Requirement: For every record below, repeat the text exactly and pass over any image.

Web interface edit records:
********************

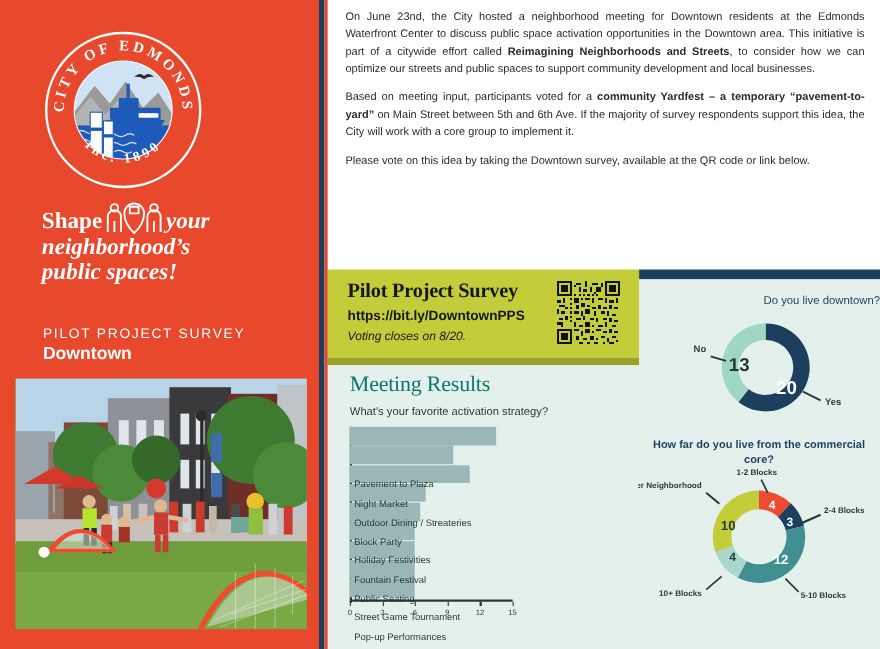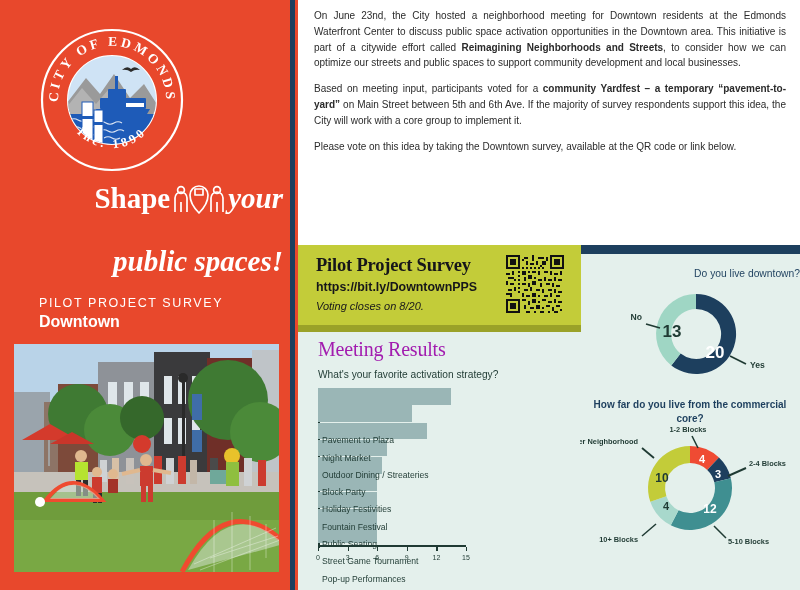--- a/index.html
+++ b/index.html
@@ -39,24 +39,23 @@
     width: 148px; height: 148px;
   }
   #seal-wrap svg { display: block; }
 
   
   #headline {
     position: absolute; left: 38px; top: 183px;
     width: 245px;
     color: #ffffff;
     font-family: "Liberation Serif", serif;
-    font-size: 29px;
+    font-size: 21px;
     line-height: 1.08;
     font-weight: 700;
-    text-align: right;
   }
   #headline .it { font-style: italic; }
   #headline .word-shape { font-style: normal; }
   .people-icon {
     display: inline-block;
     vertical-align: -6px;
     width: 54px; height: 30px;
     margin: 0 2px;
   }
 
@@ -159,21 +158,21 @@
   }
 
   
   #results {
     position: absolute; left: 318px; top: 338px;
     width: 262px;
   }
   #results-title {
     font-family: "Liberation Serif", serif;
     font-size: 20px;
-    color: #a21caf;
+    color: #0f766e;
     letter-spacing: -0.2px;
   }
   #results-q {
     font-size: 10.2px;
     color: #1f3a33;
     margin-top: 8px;
     font-weight: 400;
   }
   #barchart {
     position: relative;
@@ -340,21 +339,21 @@
             <path d="M3 28 V14 a6 6 0 0 1 12 0 V28 M9 18 V28"></path>
 
             <circle cx="45" cy="6" r="3.4"></circle>
             <path d="M39 28 V14 a6 6 0 0 1 12 0 V28 M45 18 V28"></path>
 
             <path d="M27 29 C18 20 18 14 18 11 a9 9 0 0 1 18 0 c0 3 0 9 -9 18 z"></path>
             <rect x="23" y="5" width="8" height="6"></rect>
           </g>
         </svg>
       </span><span class="it">your</span><br>
-      <br>
+      <span class="it">neighborhood’s</span><br>
       <span class="it">public spaces!</span>
     </div>
 
     <div id="subhead">
       <span class="kicker">PILOT PROJECT SURVEY</span>
       <span class="place">Downtown</span>
     </div>
 
     <div id="photo">
       <svg width="265" height="228" viewBox="0 0 265 228" aria-hidden="true">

********************

Answer area:
--- a/index.html
+++ b/index.html
@@ -39,24 +39,23 @@
     width: 148px; height: 148px;
   }
   #seal-wrap svg { display: block; }
 
   
   #headline {
     position: absolute; left: 38px; top: 183px;
     width: 245px;
     color: #ffffff;
     font-family: "Liberation Serif", serif;
-    font-size: 29px;
+    font-size: 21px;
     line-height: 1.08;
     font-weight: 700;
-    text-align: right;
   }
   #headline .it { font-style: italic; }
   #headline .word-shape { font-style: normal; }
   .people-icon {
     display: inline-block;
     vertical-align: -6px;
     width: 54px; height: 30px;
     margin: 0 2px;
   }
 
@@ -159,21 +158,21 @@
   }
 
   
   #results {
     position: absolute; left: 318px; top: 338px;
     width: 262px;
   }
   #results-title {
     font-family: "Liberation Serif", serif;
     font-size: 20px;
-    color: #a21caf;
+    color: #0f766e;
     letter-spacing: -0.2px;
   }
   #results-q {
     font-size: 10.2px;
     color: #1f3a33;
     margin-top: 8px;
     font-weight: 400;
   }
   #barchart {
     position: relative;
@@ -340,21 +339,21 @@
             <path d="M3 28 V14 a6 6 0 0 1 12 0 V28 M9 18 V28"></path>
 
             <circle cx="45" cy="6" r="3.4"></circle>
             <path d="M39 28 V14 a6 6 0 0 1 12 0 V28 M45 18 V28"></path>
 
             <path d="M27 29 C18 20 18 14 18 11 a9 9 0 0 1 18 0 c0 3 0 9 -9 18 z"></path>
             <rect x="23" y="5" width="8" height="6"></rect>
           </g>
         </svg>
       </span><span class="it">your</span><br>
-      <br>
+      <span class="it">neighborhood’s</span><br>
       <span class="it">public spaces!</span>
     </div>
 
     <div id="subhead">
       <span class="kicker">PILOT PROJECT SURVEY</span>
       <span class="place">Downtown</span>
     </div>
 
     <div id="photo">
       <svg width="265" height="228" viewBox="0 0 265 228" aria-hidden="true">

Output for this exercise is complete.